Kadang perang yang justru paling sakit adalah, perang batin.
Ketika kita harus memutuskan suatu hal yang akan berdampak
pada banyak orang, pada banyak pikiran manusia tentang keputusan kita. Ketika
kita bertahan pada sesuatu yang kita tau ini tidak akan pernah berhasil, ini
akan gagal dan saya sudah tau. Ketika kita dihadapi oleh hadangan orang-orang
yang tidak mengikhlaskan kita pergi, berkelut dengan pemikirannya tentang
keputusan kita. Diam-diam, kita sendiri merasa tertindas oleh karenanya.
Menghubungkan satu kejadian dengan kejadian lainnya,
menghubungkan alasan satu dengan alasan lainnya. Kembali meracau pada pikiran
yang tidak pernah berhenti menghubungkan kemungkinan.
Itulah perang.
Sayangnya, gak banyak orang yang tahu bahwa gue sedang
berusaha keras menghadapi perang ini. Gak banyak yang tau seberapa usahanya gue
untuk melawan sikap overthink gue yang sudah over. Kadang, pikiran ini bisa
merembet ke banyak hal yang lagi-lagi—yang banyak orang yang ngerti. Dan pada
akhirnya gue bukan meminta untuk dimengerti. Hanya ingin menyarankan, be good to everyone.

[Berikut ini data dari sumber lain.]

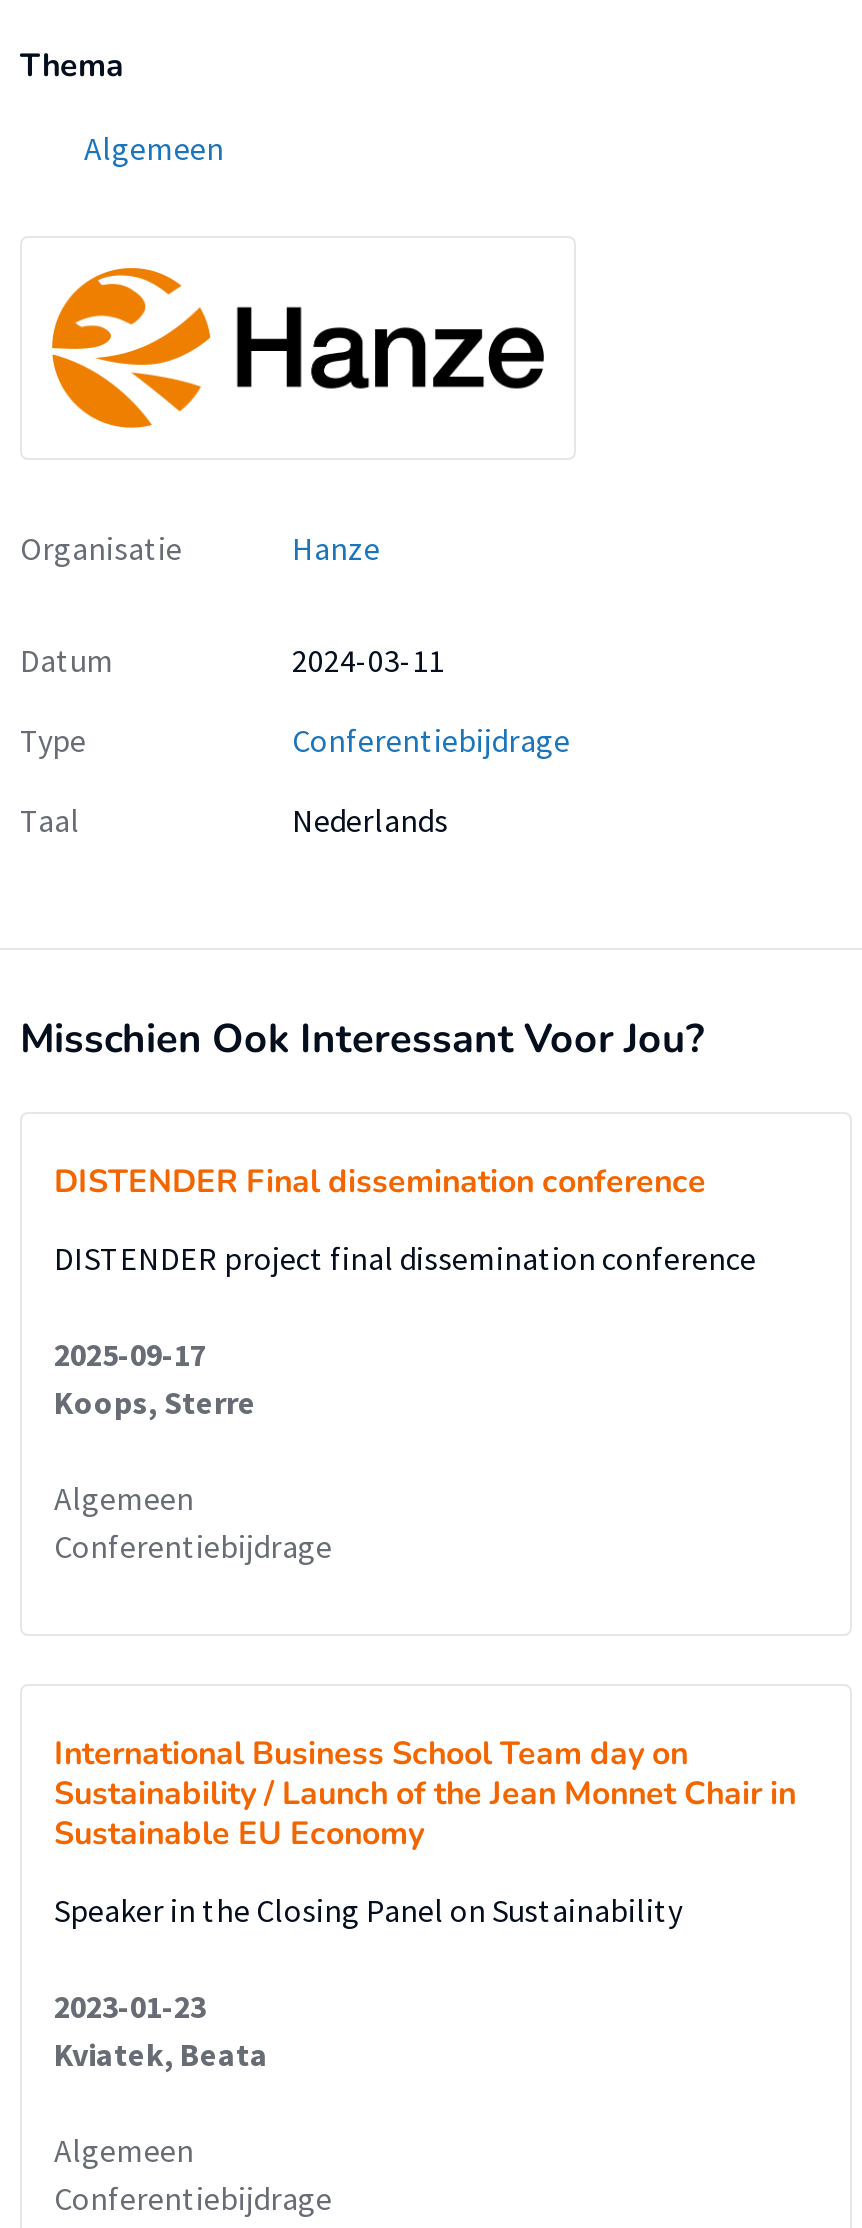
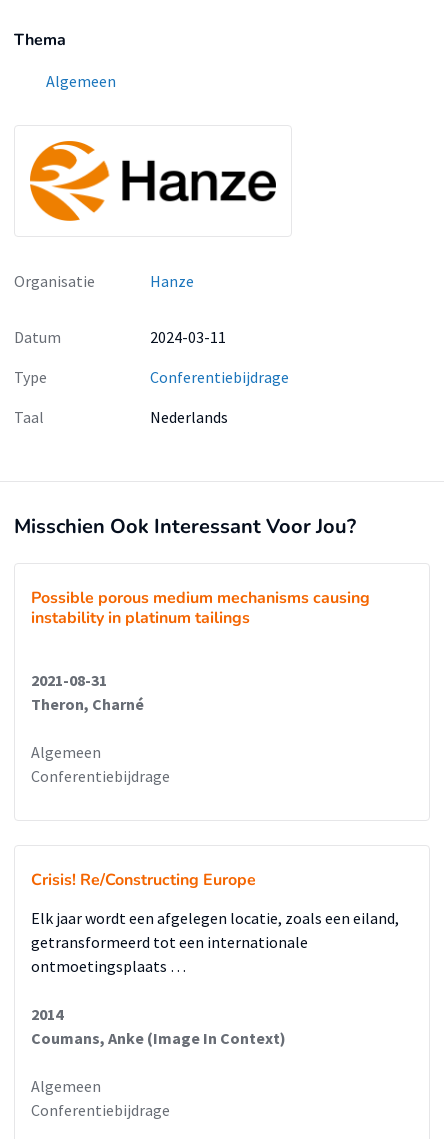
- DISTENDER Final dissemination conference
- DISTENDER project final dissemination conference
- 2025-09-17
- Koops, Sterre
+ Possible porous medium mechanisms causing
+ instability in platinum tailings
+ 2021-08-31
+ Theron, Charné

- International Business School Team day on
- Sustainability / Launch of the Jean Monnet Chair in
- Sustainable EU Economy
+ Crisis! Re/Constructing Europe

- Speaker in the Closing Panel on Sustainability
+ Elk jaar wordt een afgelegen locatie, zoals een eiland,
+ getransformeerd tot een internationale
+ ontmoetingsplaats …

- 2023-01-23
- Kviatek, Beata
+ 2014
+ Coumans, Anke (Image In Context)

Kita gak pernah tau, sebahagia orang yang ia bagikan pada
story Instagram-nya, sebenarnya sedang berjuang untuk menghadapi rasa sakit
dari perang batin tersebut. Atau banyaknya barang mewah yang ia bagikan,
mungkin dibalik itu semua punya kisah jatuh-bangun pahit-manis yang sudah ia
berhasil jalani sendirian. Dan ada banyak perumpamaan yang gak bisa disebutin
satu persatu. Ketika kita bersikap seenaknya, menganggap bahwa dia benar-benar
bahagia, bisa jadi dia semakin terpuruk karena sikap kita.
Kita gak pernah punya hak untuk mencela apa alasan
orang-orang tersebut berusaha menunjukkan sisi lain dari dirinya. Mereka cuma
ingin terlihat, baik-baik saja. Mungkin ingin mendapatkan positive influence agar ia bisa tegar dan semakin kuat menghadapi
‘dirinya’ sendiri. Nyatanya, seringkali berbeda. Seringkali yang didapatkan
justru hal yang semakin membuatnya berpikir bahwa, “hidup saya ternyata tidak
seberguna itu.”
Tekanan demi tekanan untuk selalu ‘menang’ pada setiap
perang, bikin hal ini sebagai suatu hal yang dianggap biasa aja. Ketika lo
melakukan sesuatu yang ternyata lo tau ada yang salah, tapi lo berusaha bertahan
dengan ketidaktahuan untuk memperbaiki kesalahan itu. Lo justru terus menerus
meyakinkan diri untuk bertahan, berharap akan menang. Tapi, gak selamanya kalah
itu salah. Gak selamanya lo harus kalah dengan berhenti dipertengahan, berusaha
mempelajari kekurangan dari sesuatu yang tidak akan pernah sempurna.
Seringnya bersikap remeh seakan menganggap hal ini lebay
bukanlah suatu hal yang keren, kita tau hidup dikota besar emang punya banyak
banget tantangan, punya banyak kemungkinan. Yang bikin kita punya perang
sendiri dan mengharuskan kita untuk menang. Maka bersikap baiklah sama semua
orang sekalipun dia terlihat sangat abahgia atau sangat terpuruk. Agar kita
punya alasan mengapa setiap orang punya hadiah terindah dihidupnya; perbedaan.
Dan pada kasus yang gue tidak bisa ceritakan, mungkin gue
harus mengalah. Untuk perang yang kesekian kalinya.